What is being asked: Once you have read the data below, print all of it exactly.

Data:
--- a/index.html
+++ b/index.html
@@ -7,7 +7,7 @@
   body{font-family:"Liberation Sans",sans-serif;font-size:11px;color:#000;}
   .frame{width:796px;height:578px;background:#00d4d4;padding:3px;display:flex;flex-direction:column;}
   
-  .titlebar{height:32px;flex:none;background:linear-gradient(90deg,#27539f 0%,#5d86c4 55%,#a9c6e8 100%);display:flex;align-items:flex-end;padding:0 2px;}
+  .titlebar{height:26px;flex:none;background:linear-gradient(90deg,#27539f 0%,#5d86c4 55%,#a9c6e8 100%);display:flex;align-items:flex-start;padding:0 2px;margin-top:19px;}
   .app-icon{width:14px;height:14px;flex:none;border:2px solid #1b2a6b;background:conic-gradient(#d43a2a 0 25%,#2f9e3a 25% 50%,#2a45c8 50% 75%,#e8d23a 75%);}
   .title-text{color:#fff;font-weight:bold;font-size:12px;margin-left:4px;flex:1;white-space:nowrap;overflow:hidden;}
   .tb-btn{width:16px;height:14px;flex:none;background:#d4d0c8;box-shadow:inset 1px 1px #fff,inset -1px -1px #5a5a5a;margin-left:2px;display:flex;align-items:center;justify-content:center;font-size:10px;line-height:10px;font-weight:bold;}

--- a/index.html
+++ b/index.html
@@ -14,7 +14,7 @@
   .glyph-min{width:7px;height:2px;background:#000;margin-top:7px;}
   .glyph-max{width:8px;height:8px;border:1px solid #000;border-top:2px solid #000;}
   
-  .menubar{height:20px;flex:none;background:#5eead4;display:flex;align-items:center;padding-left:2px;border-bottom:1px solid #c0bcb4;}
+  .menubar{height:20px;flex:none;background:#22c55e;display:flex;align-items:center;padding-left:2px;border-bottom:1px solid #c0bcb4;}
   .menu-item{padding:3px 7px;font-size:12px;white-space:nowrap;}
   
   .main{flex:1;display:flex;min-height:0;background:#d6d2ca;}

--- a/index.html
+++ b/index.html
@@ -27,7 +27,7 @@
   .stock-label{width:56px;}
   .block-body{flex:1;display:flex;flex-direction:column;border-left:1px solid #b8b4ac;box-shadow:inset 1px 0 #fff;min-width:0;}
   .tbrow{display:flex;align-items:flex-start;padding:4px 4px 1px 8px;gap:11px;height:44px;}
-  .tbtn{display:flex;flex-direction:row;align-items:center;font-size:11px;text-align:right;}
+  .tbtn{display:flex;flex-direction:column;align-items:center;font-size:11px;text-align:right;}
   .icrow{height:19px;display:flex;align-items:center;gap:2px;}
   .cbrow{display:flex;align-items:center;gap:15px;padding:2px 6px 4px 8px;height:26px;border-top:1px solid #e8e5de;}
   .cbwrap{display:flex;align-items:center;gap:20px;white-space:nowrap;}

Answer box:
--- a/index.html
+++ b/index.html
@@ -7,7 +7,7 @@
   body{font-family:"Liberation Sans",sans-serif;font-size:11px;color:#000;}
   .frame{width:796px;height:578px;background:#00d4d4;padding:3px;display:flex;flex-direction:column;}
   
-  .titlebar{height:32px;flex:none;background:linear-gradient(90deg,#27539f 0%,#5d86c4 55%,#a9c6e8 100%);display:flex;align-items:flex-end;padding:0 2px;}
+  .titlebar{height:26px;flex:none;background:linear-gradient(90deg,#27539f 0%,#5d86c4 55%,#a9c6e8 100%);display:flex;align-items:flex-start;padding:0 2px;margin-top:19px;}
   .app-icon{width:14px;height:14px;flex:none;border:2px solid #1b2a6b;background:conic-gradient(#d43a2a 0 25%,#2f9e3a 25% 50%,#2a45c8 50% 75%,#e8d23a 75%);}
   .title-text{color:#fff;font-weight:bold;font-size:12px;margin-left:4px;flex:1;white-space:nowrap;overflow:hidden;}
   .tb-btn{width:16px;height:14px;flex:none;background:#d4d0c8;box-shadow:inset 1px 1px #fff,inset -1px -1px #5a5a5a;margin-left:2px;display:flex;align-items:center;justify-content:center;font-size:10px;line-height:10px;font-weight:bold;}

--- a/index.html
+++ b/index.html
@@ -14,7 +14,7 @@
   .glyph-min{width:7px;height:2px;background:#000;margin-top:7px;}
   .glyph-max{width:8px;height:8px;border:1px solid #000;border-top:2px solid #000;}
   
-  .menubar{height:20px;flex:none;background:#5eead4;display:flex;align-items:center;padding-left:2px;border-bottom:1px solid #c0bcb4;}
+  .menubar{height:20px;flex:none;background:#22c55e;display:flex;align-items:center;padding-left:2px;border-bottom:1px solid #c0bcb4;}
   .menu-item{padding:3px 7px;font-size:12px;white-space:nowrap;}
   
   .main{flex:1;display:flex;min-height:0;background:#d6d2ca;}

--- a/index.html
+++ b/index.html
@@ -27,7 +27,7 @@
   .stock-label{width:56px;}
   .block-body{flex:1;display:flex;flex-direction:column;border-left:1px solid #b8b4ac;box-shadow:inset 1px 0 #fff;min-width:0;}
   .tbrow{display:flex;align-items:flex-start;padding:4px 4px 1px 8px;gap:11px;height:44px;}
-  .tbtn{display:flex;flex-direction:row;align-items:center;font-size:11px;text-align:right;}
+  .tbtn{display:flex;flex-direction:column;align-items:center;font-size:11px;text-align:right;}
   .icrow{height:19px;display:flex;align-items:center;gap:2px;}
   .cbrow{display:flex;align-items:center;gap:15px;padding:2px 6px 4px 8px;height:26px;border-top:1px solid #e8e5de;}
   .cbwrap{display:flex;align-items:center;gap:20px;white-space:nowrap;}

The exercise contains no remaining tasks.